**Exercise requirements:**
Start the copy at the line containing "you can just" and run it through the last line of the records. Repeat each line exactly; omit pictures.

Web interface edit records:
● ● ● ● ●

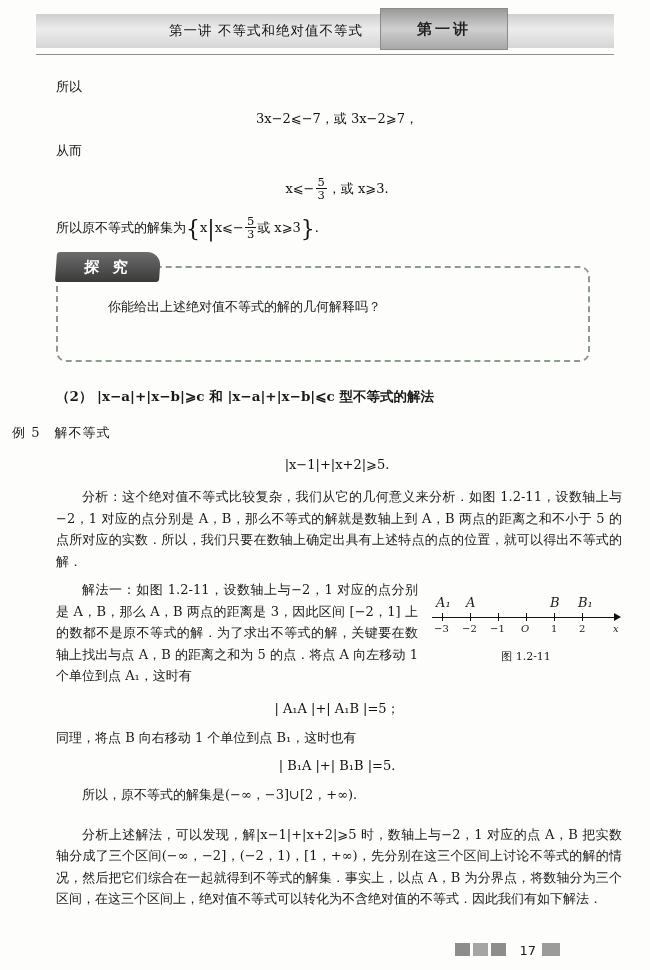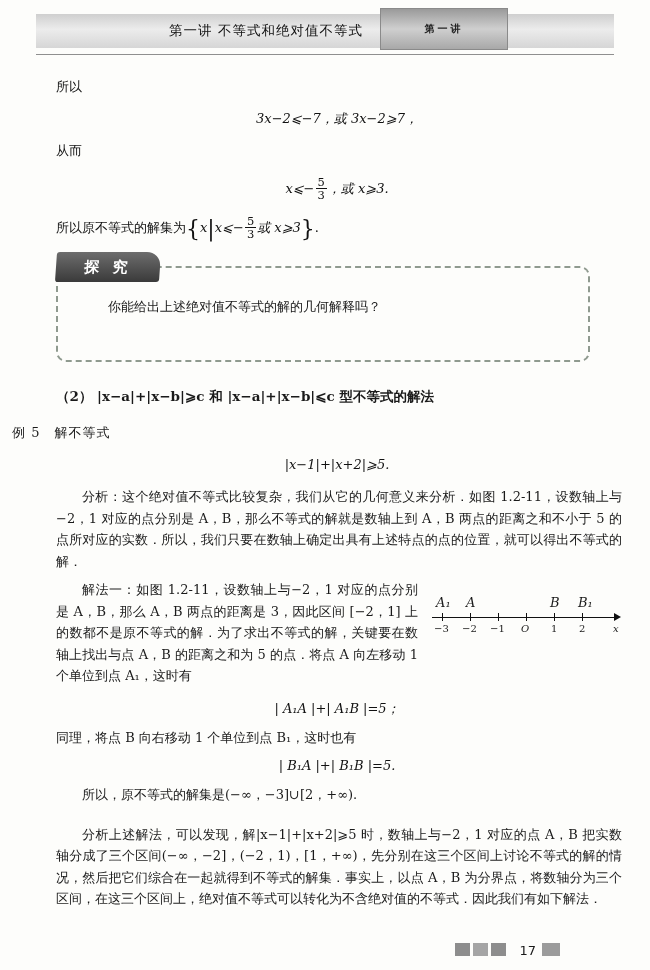"第一讲" .header-chapter { font-size: 10px -> 15px }
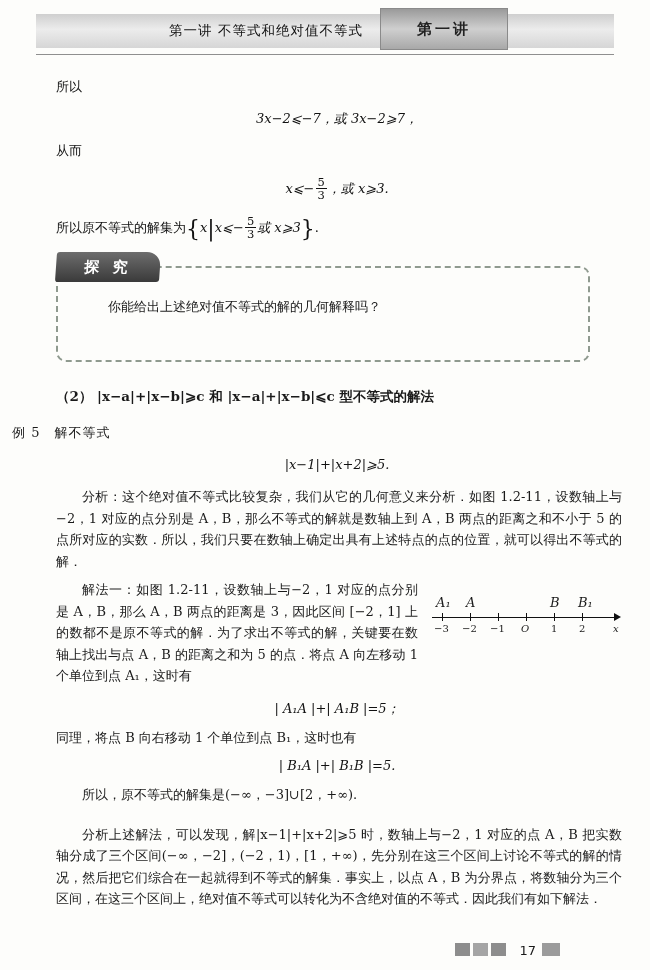"3x−2⩽−7，或 3x−2⩾7，" .math { font-style: italic -> none }
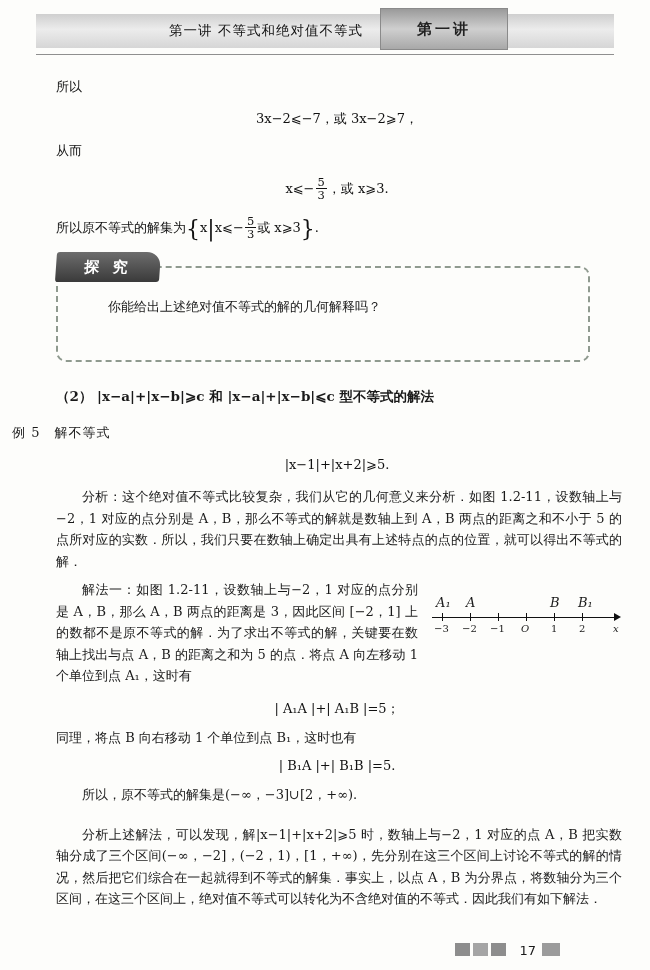"图 1.2-11" div.figcap { html: none -> <div>图 1.2-11</div> }
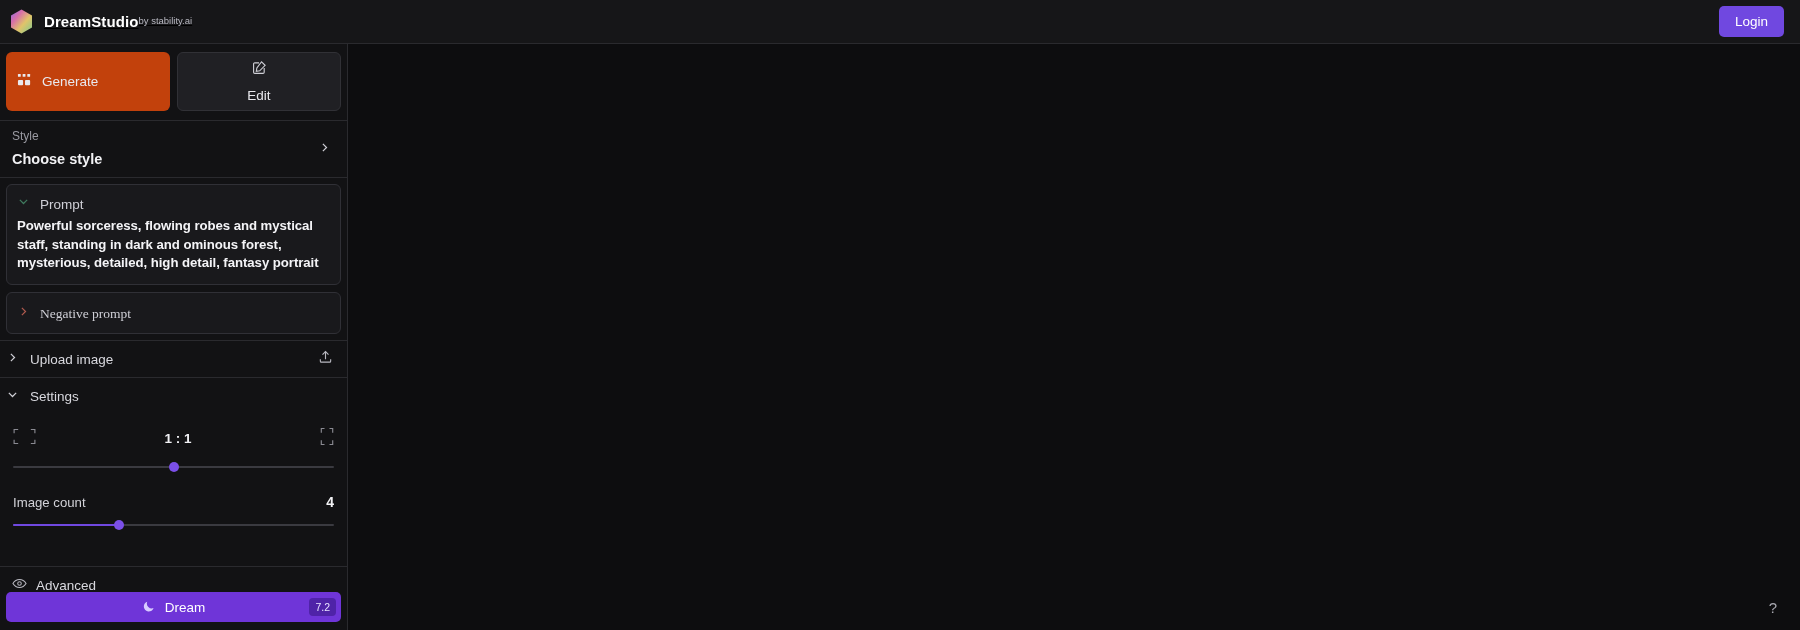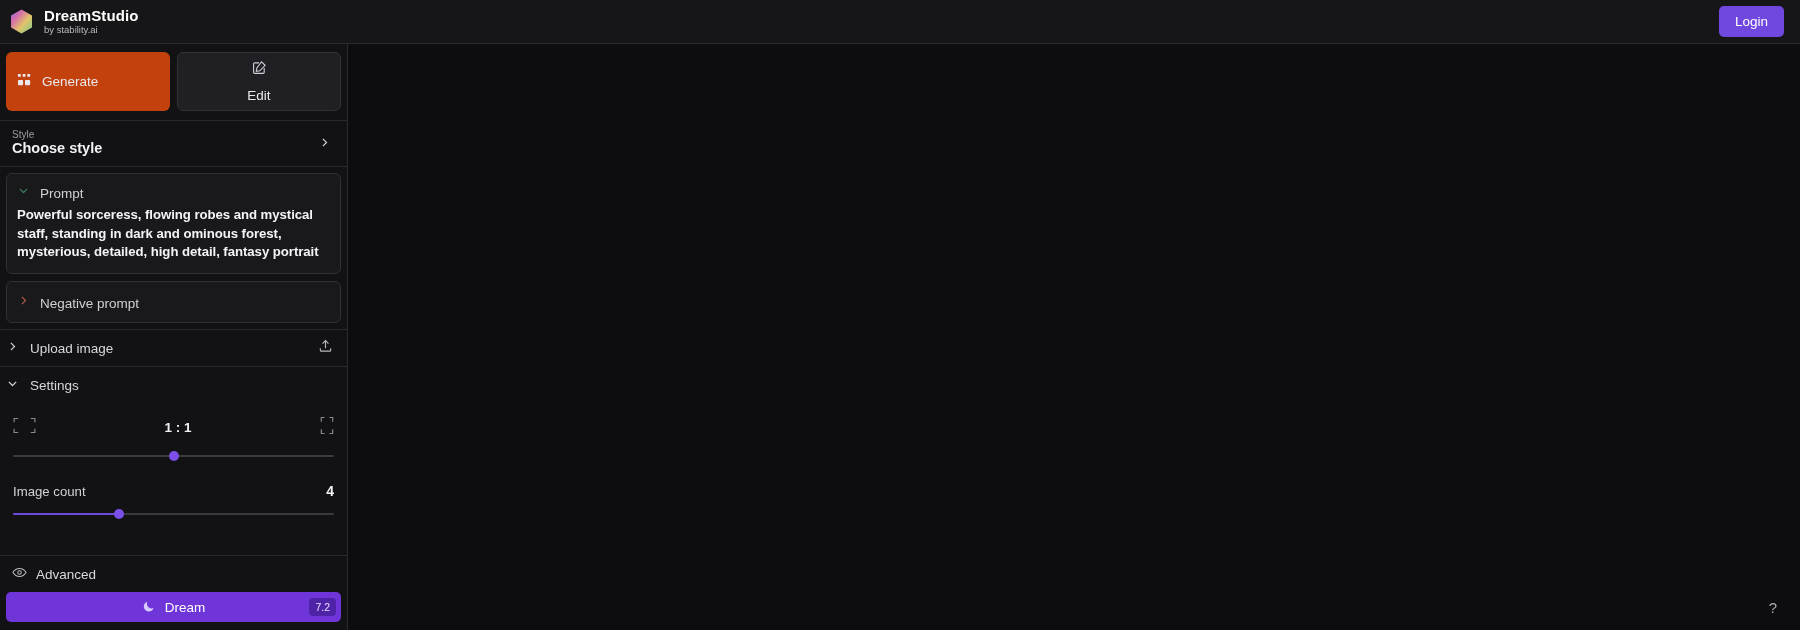"DreamStudio" .brand-text { flex-direction: column -> row; text-decoration: none -> underline }
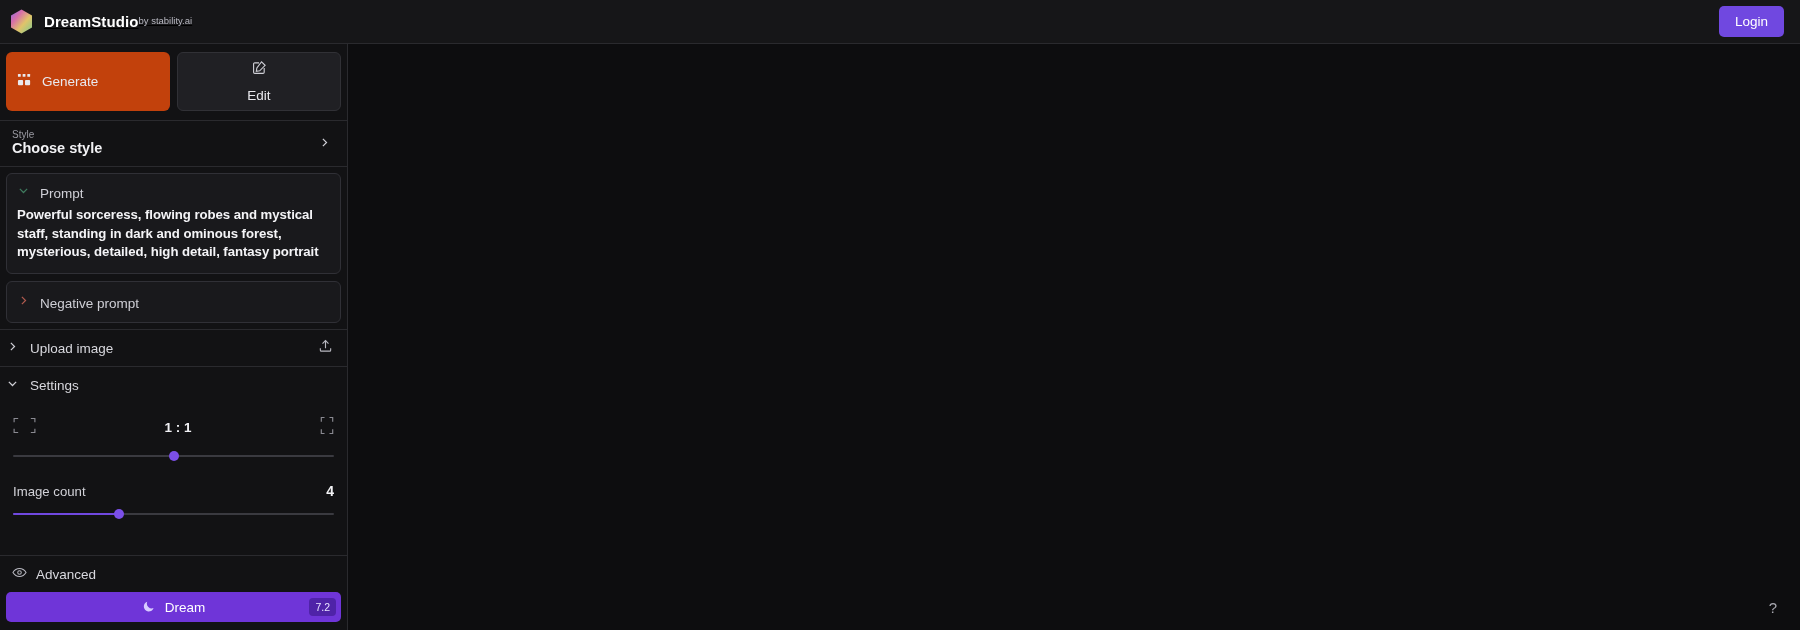"Style" .style-label { font-size: 10px -> 12px; margin-bottom: 0 -> 8px }
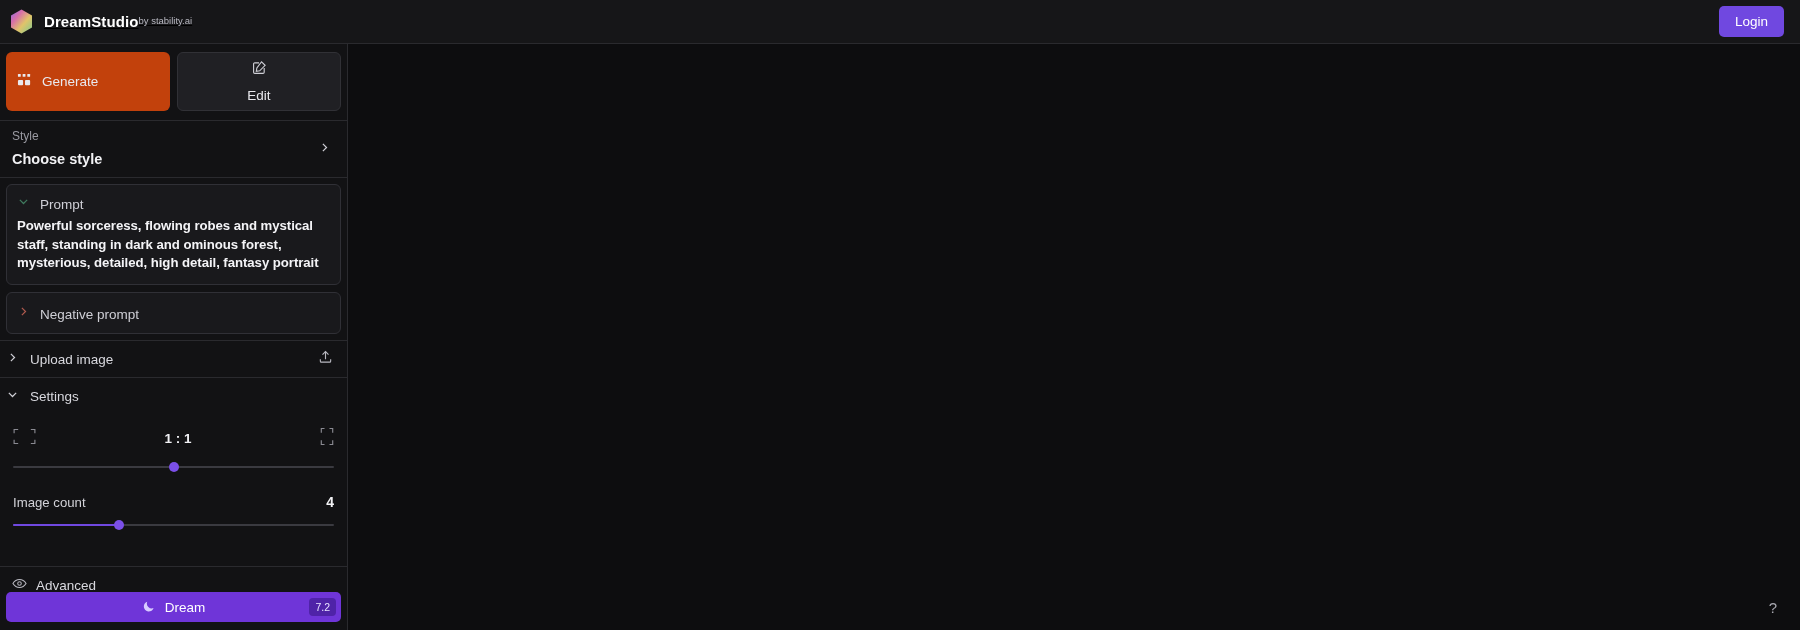"Negative prompt" .neg-box { font-family: none -> Liberation Serif, serif }
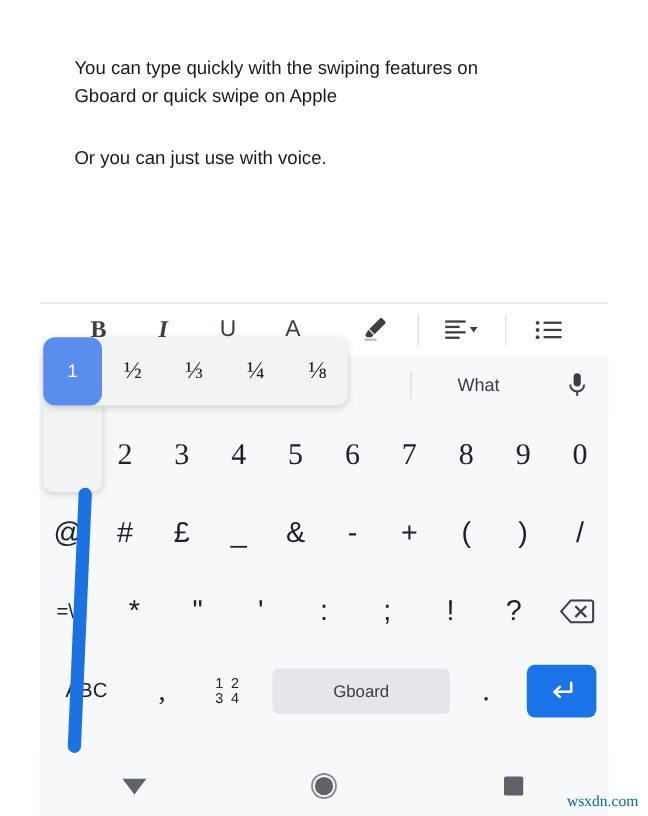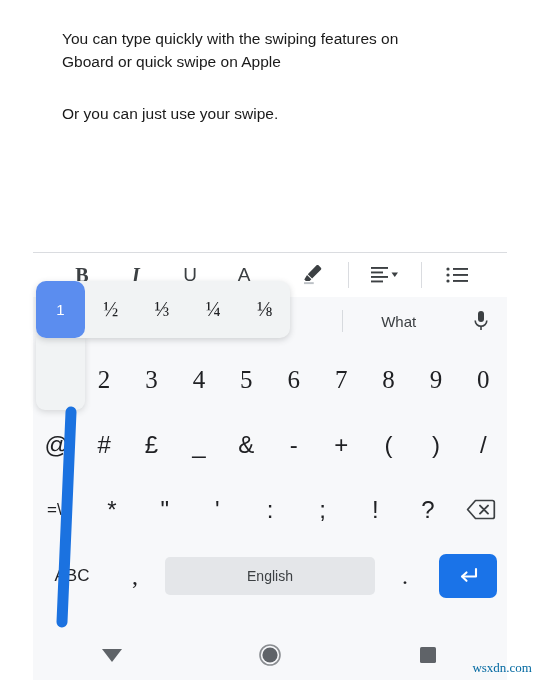"You can type quickly with" .doc-para { margin-top: none -> 19px }
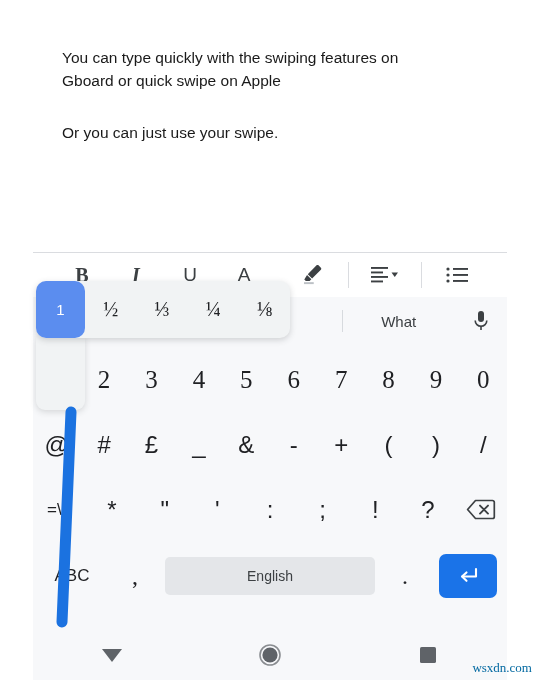"Or you can just use" div.doc-para { text: your swipe -> with voice }
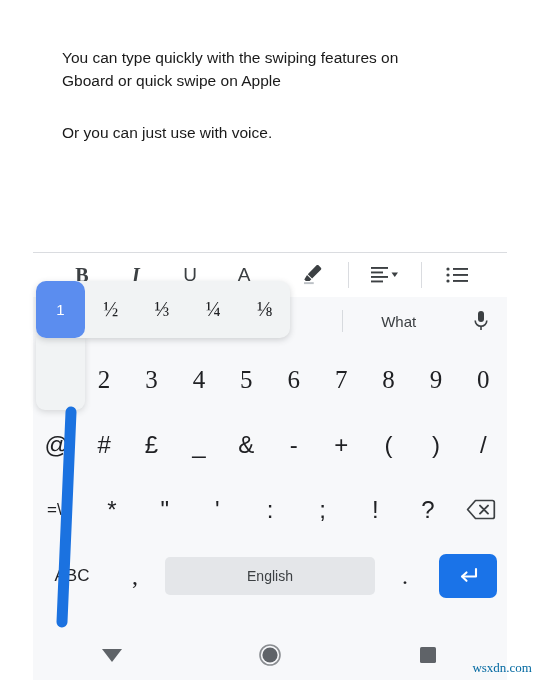"1 2" div.key { html: none -> <div> <div> <div>1 2</div> <div>3 4</div> </div> </div> }
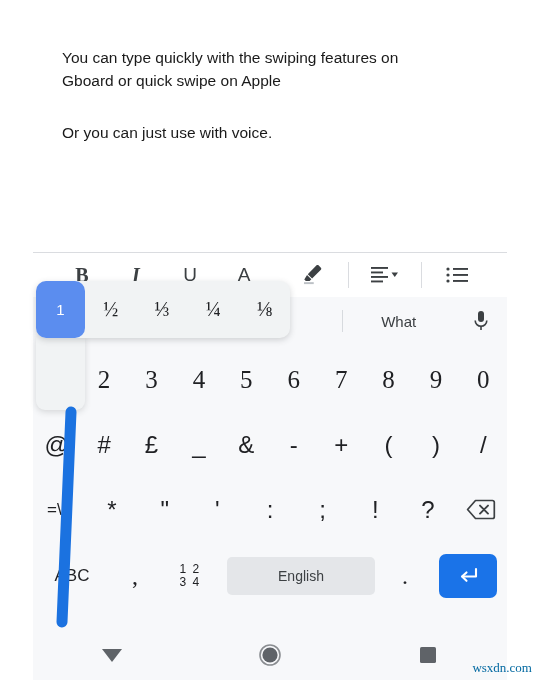"English" div { text: English -> Gboard }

● ● ● ● ●

**Answer for this exercise:**
"Or you can just use" div.doc-para { text: your swipe -> with voice }
"1 2" div.key { html: none -> <div> <div> <div>1 2</div> <div>3 4</div> </div> </div> }
"English" div { text: English -> Gboard }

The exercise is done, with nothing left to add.